Les premiers empruntent à un coût historiquement bas. Saint-Gobain a par exemple émis 750 millions d’euros d’obligations à 10 ans pour un coupon inédit de 3,625 % pour une telle maturité. En septembre 2011, le groupe avait émis des titres à 4 ans et 7 ans, assortis de coupons de 3,5% et 4,5% respectivement.
«Les taux swaps à 5 ans restent très bas malgré la remontée de la semaine dernière, les spreads sur le marché secondaire se sont nettement resserrés depuis le début de l’année, et les primes d'émissions se sont fortement réduites, explique Franck Hergault, à l’origination corporate chez Crédit Agricole CIB. Alors qu’un émetteur noté BBB devait offrir environ 35 points de base de prime par rapport au marché secondaire en janvier, il se contente maintenant d’ajouter 10 pb.»

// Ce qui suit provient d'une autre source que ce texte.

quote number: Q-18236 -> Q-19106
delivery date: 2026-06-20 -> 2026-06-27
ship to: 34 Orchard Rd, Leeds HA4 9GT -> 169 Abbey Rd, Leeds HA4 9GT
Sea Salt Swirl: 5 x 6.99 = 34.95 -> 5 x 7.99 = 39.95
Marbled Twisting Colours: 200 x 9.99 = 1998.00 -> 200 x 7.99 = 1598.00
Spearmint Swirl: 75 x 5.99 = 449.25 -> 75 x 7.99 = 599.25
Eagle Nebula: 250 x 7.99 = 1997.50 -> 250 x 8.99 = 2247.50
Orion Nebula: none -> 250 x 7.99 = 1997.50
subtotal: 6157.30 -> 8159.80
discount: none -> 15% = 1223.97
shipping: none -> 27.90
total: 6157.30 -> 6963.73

L’environnement permet aussi aux corporates d'émettre sur des maturités très longues. Veolia vient ainsi de placer 750 millions d’euros de titres à 15 ans. Signe de dynamisme du marché, les émissions nettes sont positives depuis janvier, après un volume négatif en 2011. Des groupes diversifient leurs sources de financement. Mercialys et Sanoma viennent de procéder à des émissions inaugurales.
Les investisseurs de leur côté se ruent sur la classe d’actifs. Même si les rendements offerts par les émetteurs sont historiquement bas, ils restent supérieurs à ceux des dettes des Etats européens les plus solides. Le risque paraît en outre maîtrisé. «70 % du taux d’un corporate européen est composé par son risque crédit, le solde étant le taux sans risque du Bund, explique Marie-Anne Allier, responsable de la gestion euro aggregate chez Amundi. Ceci peut couvrir un risque de défaut ou de dégradation».

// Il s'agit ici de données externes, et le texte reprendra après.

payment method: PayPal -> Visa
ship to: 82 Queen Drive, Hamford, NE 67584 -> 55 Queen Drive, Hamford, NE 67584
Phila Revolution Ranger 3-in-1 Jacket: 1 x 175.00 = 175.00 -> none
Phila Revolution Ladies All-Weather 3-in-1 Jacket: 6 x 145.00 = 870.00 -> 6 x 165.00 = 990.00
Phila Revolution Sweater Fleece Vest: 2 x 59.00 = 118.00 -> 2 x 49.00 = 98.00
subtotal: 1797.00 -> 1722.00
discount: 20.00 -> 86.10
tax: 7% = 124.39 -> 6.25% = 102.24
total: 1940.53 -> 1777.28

Les investisseurs ont d’importantes liquidités à placer comme en témoigne la taille des livres d’ordres des dernières opérations: 4 milliards d’euros d’ordres ont été enregistrés pour l'émission de Mercialys de 650 millions d’euros. «Il y a clairement une pénurie de papiers corporates, reconnaît Marie-Anne Allier. C’est aussi ce qui a contribué au rally». La liquidité sur le marché secondaire reste d’ailleurs très limitée.
Si émetteurs et investisseurs profitent de l’embellie, les professionnels pointent cependant du doigt le risque de retour de bâton. «L’environnement économique reste très fragile», prévient un banquier.